> _REQUIREMENT_
Here are the records. Write out exactly the lines between the one holding "customer number: 10098258 -> 10098278" and the one holding "shipping: 50.95 -> 32.50", inclusive.
[MATERIAL PROVIDED — start]
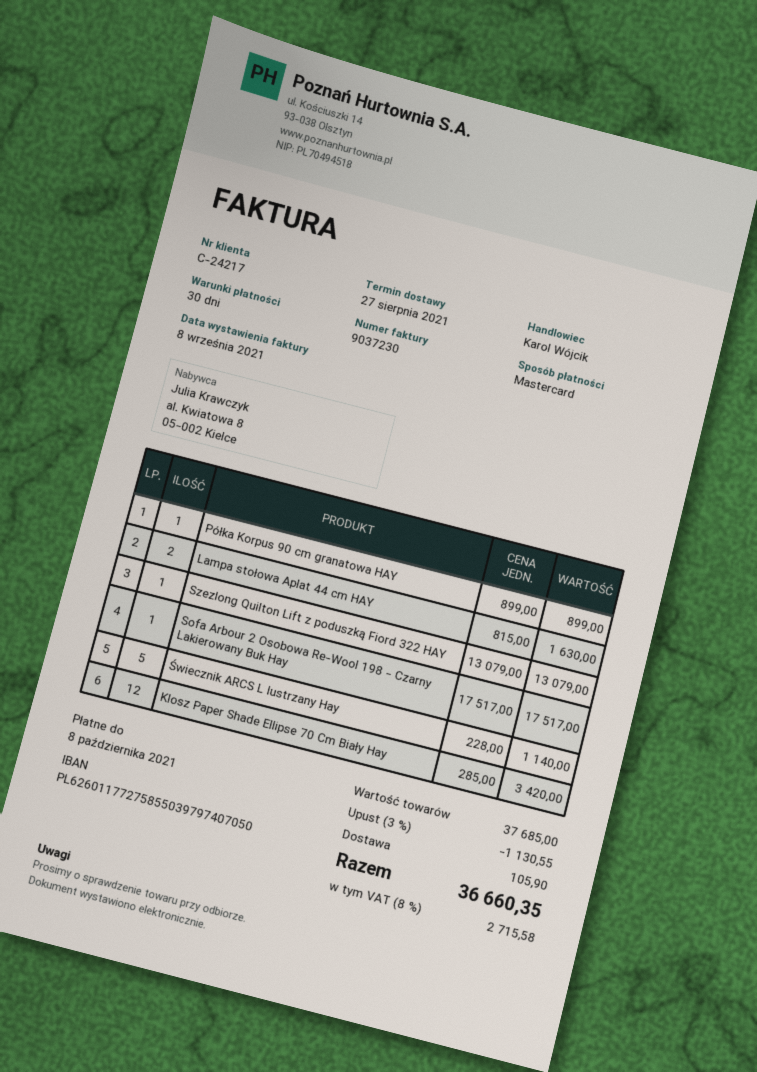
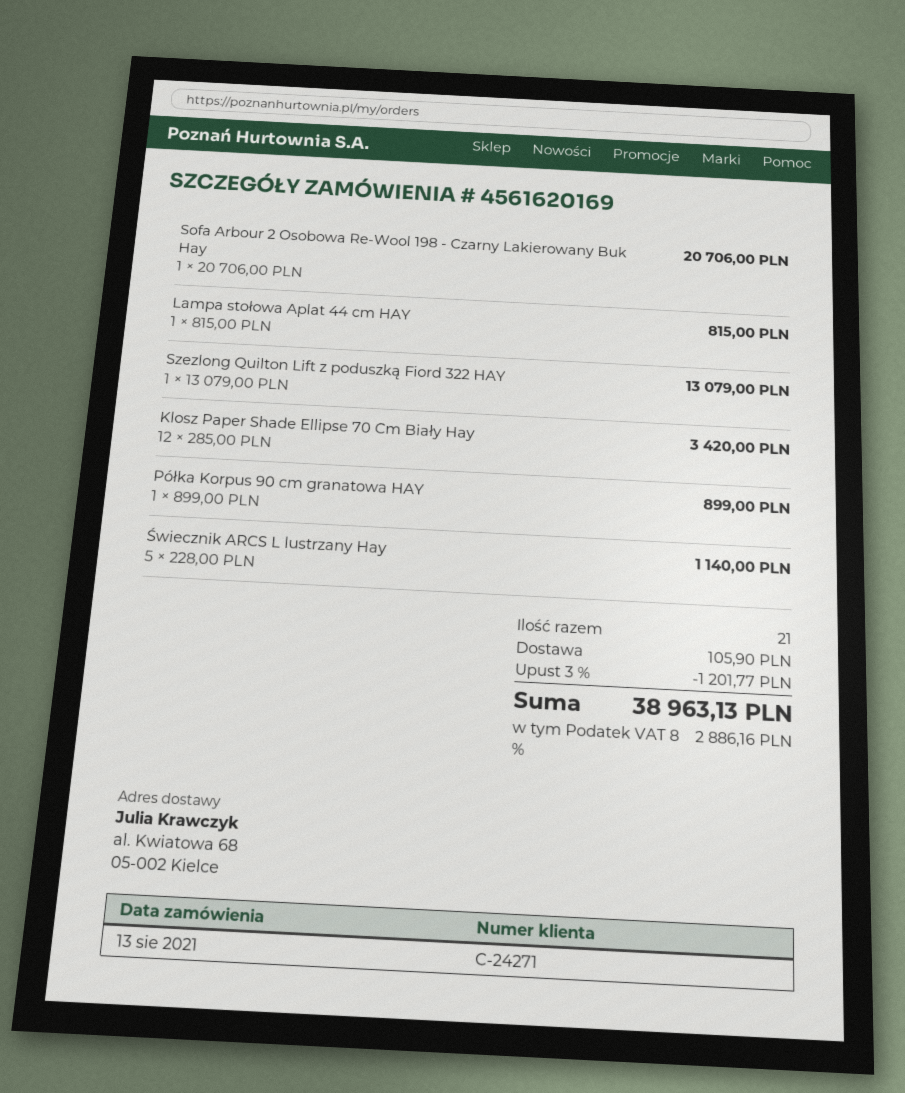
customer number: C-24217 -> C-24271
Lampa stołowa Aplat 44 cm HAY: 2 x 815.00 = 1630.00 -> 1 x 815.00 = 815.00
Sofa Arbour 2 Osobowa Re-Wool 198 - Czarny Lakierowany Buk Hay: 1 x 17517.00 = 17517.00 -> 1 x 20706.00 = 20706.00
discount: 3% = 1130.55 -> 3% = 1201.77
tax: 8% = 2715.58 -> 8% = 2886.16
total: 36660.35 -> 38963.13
[MATERIAL PROVIDED — finish]
[MATERIAL PROVIDED — start]
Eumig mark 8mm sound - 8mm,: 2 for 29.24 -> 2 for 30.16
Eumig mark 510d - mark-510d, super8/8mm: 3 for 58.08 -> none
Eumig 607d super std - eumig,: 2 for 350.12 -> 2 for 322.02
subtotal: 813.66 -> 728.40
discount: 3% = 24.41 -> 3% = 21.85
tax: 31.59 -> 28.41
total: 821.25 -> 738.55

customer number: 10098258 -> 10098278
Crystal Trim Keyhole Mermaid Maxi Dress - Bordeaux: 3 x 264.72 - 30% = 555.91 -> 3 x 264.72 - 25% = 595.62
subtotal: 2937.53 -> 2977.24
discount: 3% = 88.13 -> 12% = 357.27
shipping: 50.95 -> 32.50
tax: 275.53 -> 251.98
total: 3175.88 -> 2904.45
[MATERIAL PROVIDED — finish]
> _REPLY TO THE EXERCISE_
customer number: 10098258 -> 10098278
Crystal Trim Keyhole Mermaid Maxi Dress - Bordeaux: 3 x 264.72 - 30% = 555.91 -> 3 x 264.72 - 25% = 595.62
subtotal: 2937.53 -> 2977.24
discount: 3% = 88.13 -> 12% = 357.27
shipping: 50.95 -> 32.50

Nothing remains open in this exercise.